* Instructions for the task: Write out all the data again, exactly as it stands.

(The data Opens)

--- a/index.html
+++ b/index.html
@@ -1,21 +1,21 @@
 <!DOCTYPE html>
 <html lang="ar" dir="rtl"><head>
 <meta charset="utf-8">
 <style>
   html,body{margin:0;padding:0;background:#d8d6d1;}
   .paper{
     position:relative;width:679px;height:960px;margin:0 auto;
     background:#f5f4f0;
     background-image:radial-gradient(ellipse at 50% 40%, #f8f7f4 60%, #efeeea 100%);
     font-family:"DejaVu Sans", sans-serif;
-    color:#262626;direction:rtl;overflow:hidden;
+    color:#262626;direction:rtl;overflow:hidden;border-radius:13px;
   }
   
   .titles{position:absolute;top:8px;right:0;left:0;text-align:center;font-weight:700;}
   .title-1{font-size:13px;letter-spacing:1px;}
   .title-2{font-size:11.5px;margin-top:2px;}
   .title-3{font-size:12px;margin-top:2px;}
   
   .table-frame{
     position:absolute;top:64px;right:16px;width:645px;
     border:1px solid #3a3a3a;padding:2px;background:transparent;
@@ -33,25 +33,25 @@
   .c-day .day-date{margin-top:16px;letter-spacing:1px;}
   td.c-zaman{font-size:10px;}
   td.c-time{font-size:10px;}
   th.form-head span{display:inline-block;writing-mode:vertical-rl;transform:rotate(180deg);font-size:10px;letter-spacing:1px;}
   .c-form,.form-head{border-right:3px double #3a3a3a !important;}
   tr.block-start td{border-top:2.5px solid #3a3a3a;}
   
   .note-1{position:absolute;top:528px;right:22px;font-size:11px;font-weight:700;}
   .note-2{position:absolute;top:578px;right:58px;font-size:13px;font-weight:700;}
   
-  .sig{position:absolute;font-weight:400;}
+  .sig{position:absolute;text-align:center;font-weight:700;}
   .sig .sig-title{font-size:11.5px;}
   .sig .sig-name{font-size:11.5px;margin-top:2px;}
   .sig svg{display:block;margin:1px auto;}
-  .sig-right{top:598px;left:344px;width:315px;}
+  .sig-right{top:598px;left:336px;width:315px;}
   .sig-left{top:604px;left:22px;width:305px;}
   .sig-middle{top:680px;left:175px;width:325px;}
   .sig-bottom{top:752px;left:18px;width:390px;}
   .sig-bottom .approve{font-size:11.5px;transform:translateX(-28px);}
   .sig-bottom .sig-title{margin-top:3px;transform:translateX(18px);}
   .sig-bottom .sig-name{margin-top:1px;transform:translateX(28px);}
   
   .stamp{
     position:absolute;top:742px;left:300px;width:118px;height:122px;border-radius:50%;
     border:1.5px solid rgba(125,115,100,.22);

(The data Closes)

* Response to the exercise:
--- a/index.html
+++ b/index.html
@@ -1,21 +1,21 @@
 <!DOCTYPE html>
 <html lang="ar" dir="rtl"><head>
 <meta charset="utf-8">
 <style>
   html,body{margin:0;padding:0;background:#d8d6d1;}
   .paper{
     position:relative;width:679px;height:960px;margin:0 auto;
     background:#f5f4f0;
     background-image:radial-gradient(ellipse at 50% 40%, #f8f7f4 60%, #efeeea 100%);
     font-family:"DejaVu Sans", sans-serif;
-    color:#262626;direction:rtl;overflow:hidden;
+    color:#262626;direction:rtl;overflow:hidden;border-radius:13px;
   }
   
   .titles{position:absolute;top:8px;right:0;left:0;text-align:center;font-weight:700;}
   .title-1{font-size:13px;letter-spacing:1px;}
   .title-2{font-size:11.5px;margin-top:2px;}
   .title-3{font-size:12px;margin-top:2px;}
   
   .table-frame{
     position:absolute;top:64px;right:16px;width:645px;
     border:1px solid #3a3a3a;padding:2px;background:transparent;
@@ -33,25 +33,25 @@
   .c-day .day-date{margin-top:16px;letter-spacing:1px;}
   td.c-zaman{font-size:10px;}
   td.c-time{font-size:10px;}
   th.form-head span{display:inline-block;writing-mode:vertical-rl;transform:rotate(180deg);font-size:10px;letter-spacing:1px;}
   .c-form,.form-head{border-right:3px double #3a3a3a !important;}
   tr.block-start td{border-top:2.5px solid #3a3a3a;}
   
   .note-1{position:absolute;top:528px;right:22px;font-size:11px;font-weight:700;}
   .note-2{position:absolute;top:578px;right:58px;font-size:13px;font-weight:700;}
   
-  .sig{position:absolute;font-weight:400;}
+  .sig{position:absolute;text-align:center;font-weight:700;}
   .sig .sig-title{font-size:11.5px;}
   .sig .sig-name{font-size:11.5px;margin-top:2px;}
   .sig svg{display:block;margin:1px auto;}
-  .sig-right{top:598px;left:344px;width:315px;}
+  .sig-right{top:598px;left:336px;width:315px;}
   .sig-left{top:604px;left:22px;width:305px;}
   .sig-middle{top:680px;left:175px;width:325px;}
   .sig-bottom{top:752px;left:18px;width:390px;}
   .sig-bottom .approve{font-size:11.5px;transform:translateX(-28px);}
   .sig-bottom .sig-title{margin-top:3px;transform:translateX(18px);}
   .sig-bottom .sig-name{margin-top:1px;transform:translateX(28px);}
   
   .stamp{
     position:absolute;top:742px;left:300px;width:118px;height:122px;border-radius:50%;
     border:1.5px solid rgba(125,115,100,.22);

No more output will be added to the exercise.